**Your assignment:** Every line of the records that contains the string "location" counts once; give the total and nothing else.

**Data extract:**
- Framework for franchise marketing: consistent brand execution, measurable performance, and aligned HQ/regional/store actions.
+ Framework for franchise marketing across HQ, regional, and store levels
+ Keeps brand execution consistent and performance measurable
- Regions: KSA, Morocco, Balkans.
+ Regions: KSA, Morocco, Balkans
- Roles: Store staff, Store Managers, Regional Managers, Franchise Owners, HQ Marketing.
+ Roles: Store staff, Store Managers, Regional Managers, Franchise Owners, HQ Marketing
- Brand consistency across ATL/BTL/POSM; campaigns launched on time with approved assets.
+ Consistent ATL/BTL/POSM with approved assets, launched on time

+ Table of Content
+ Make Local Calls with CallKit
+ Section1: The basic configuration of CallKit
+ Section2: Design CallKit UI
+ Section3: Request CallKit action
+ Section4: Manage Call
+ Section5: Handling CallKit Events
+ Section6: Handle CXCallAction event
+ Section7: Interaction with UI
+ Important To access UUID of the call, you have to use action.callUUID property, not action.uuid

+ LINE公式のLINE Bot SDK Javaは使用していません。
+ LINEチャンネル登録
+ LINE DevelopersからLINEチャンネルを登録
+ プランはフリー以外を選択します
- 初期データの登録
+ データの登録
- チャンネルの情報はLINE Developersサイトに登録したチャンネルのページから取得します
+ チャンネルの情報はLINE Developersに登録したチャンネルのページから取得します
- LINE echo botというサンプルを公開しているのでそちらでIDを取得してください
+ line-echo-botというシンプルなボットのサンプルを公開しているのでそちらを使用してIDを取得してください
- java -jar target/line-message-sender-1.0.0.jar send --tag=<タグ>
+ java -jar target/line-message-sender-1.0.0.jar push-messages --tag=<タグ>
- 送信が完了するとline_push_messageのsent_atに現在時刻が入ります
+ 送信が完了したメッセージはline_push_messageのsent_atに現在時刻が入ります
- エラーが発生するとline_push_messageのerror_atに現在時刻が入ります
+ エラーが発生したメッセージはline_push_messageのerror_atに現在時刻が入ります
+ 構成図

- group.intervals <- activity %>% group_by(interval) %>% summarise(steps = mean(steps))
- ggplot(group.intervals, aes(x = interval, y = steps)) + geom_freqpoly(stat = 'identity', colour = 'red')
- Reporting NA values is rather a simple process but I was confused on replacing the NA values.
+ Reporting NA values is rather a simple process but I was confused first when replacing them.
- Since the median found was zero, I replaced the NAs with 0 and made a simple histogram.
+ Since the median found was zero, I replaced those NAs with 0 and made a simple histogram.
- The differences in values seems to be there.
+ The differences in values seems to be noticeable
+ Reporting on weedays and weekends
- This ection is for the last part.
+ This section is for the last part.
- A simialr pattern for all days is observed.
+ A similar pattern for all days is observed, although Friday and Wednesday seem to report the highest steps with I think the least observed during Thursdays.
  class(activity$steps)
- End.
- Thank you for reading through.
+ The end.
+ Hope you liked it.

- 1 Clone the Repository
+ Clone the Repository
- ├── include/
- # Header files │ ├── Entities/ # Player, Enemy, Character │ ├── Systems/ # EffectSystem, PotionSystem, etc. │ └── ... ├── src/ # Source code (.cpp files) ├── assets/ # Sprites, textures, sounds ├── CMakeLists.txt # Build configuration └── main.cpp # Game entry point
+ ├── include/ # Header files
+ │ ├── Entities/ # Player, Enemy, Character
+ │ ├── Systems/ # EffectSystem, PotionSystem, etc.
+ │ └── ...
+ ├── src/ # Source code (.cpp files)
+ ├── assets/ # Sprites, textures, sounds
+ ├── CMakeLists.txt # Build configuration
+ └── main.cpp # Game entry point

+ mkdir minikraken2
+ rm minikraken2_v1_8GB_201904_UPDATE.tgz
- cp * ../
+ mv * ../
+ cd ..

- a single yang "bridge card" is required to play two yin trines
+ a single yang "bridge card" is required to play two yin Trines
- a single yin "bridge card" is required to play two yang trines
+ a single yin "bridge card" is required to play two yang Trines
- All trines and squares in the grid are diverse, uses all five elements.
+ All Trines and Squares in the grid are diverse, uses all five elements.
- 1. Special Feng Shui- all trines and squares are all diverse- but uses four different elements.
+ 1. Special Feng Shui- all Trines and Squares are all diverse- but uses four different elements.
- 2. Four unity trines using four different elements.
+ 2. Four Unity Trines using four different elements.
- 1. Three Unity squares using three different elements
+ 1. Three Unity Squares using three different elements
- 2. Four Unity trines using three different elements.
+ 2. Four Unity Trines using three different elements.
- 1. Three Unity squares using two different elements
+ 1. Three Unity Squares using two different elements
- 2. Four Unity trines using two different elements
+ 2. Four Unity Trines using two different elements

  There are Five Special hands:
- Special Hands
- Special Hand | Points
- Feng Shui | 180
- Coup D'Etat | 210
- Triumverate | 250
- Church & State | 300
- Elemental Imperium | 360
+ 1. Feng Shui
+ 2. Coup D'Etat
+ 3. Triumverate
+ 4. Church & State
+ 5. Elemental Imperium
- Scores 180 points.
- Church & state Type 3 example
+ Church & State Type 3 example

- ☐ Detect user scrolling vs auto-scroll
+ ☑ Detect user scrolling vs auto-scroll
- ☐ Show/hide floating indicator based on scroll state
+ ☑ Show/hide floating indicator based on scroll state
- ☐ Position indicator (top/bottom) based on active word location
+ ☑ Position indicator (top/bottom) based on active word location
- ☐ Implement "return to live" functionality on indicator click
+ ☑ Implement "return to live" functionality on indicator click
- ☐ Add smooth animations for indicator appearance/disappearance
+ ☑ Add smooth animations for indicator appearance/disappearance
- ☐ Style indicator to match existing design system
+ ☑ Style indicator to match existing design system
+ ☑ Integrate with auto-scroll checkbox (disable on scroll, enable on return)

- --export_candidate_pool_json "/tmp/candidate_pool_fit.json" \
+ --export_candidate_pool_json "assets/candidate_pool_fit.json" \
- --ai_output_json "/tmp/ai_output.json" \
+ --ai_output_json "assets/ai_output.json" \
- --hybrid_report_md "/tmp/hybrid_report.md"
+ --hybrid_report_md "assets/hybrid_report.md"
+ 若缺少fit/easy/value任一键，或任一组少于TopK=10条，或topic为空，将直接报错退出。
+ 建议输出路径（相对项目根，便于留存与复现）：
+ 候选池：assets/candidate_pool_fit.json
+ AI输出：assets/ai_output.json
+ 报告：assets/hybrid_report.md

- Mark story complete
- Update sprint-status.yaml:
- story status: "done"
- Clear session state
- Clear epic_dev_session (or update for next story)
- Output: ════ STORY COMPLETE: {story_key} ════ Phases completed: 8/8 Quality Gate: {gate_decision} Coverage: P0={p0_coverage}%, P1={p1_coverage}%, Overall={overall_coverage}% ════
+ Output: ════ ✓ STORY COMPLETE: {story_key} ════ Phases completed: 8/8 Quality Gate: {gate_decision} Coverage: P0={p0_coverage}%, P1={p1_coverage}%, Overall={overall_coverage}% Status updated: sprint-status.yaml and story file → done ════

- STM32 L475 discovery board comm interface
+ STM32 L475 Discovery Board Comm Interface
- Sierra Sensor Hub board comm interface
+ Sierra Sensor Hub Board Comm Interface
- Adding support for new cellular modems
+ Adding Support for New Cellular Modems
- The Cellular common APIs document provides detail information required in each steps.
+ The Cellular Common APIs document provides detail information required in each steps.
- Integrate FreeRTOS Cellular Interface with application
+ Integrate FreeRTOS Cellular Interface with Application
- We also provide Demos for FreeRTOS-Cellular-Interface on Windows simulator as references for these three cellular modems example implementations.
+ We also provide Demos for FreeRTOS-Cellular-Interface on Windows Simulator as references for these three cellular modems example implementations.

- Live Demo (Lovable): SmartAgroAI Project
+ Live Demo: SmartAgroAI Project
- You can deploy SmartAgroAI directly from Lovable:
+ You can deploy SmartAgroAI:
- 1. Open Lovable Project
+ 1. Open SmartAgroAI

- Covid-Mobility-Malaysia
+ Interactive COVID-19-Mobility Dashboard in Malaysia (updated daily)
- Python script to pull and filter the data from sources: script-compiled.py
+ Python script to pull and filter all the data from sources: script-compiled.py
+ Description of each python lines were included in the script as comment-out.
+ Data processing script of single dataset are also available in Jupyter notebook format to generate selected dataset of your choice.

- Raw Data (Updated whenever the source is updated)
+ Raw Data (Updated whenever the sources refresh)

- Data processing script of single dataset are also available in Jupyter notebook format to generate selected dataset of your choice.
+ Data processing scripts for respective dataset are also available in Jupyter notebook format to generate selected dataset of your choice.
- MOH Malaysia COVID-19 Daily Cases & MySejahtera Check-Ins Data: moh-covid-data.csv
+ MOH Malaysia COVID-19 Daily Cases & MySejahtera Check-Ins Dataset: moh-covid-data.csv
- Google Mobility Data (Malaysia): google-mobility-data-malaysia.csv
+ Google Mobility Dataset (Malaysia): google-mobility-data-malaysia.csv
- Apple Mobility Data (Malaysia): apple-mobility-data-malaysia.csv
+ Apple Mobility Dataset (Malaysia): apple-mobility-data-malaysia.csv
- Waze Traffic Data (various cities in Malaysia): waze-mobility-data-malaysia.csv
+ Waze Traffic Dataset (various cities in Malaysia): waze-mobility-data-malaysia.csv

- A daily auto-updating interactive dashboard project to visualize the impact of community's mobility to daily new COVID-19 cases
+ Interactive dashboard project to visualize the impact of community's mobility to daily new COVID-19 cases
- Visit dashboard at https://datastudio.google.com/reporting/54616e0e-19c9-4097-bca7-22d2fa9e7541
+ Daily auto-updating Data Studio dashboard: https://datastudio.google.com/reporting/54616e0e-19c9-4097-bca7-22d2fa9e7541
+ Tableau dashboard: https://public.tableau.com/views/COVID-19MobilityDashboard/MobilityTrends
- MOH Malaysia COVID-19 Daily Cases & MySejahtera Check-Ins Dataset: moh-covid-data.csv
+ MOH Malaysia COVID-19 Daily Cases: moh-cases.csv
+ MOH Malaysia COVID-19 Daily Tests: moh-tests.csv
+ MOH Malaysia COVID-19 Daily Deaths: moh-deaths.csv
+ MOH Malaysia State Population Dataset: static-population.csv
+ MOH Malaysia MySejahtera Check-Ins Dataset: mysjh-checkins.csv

**Result:** 2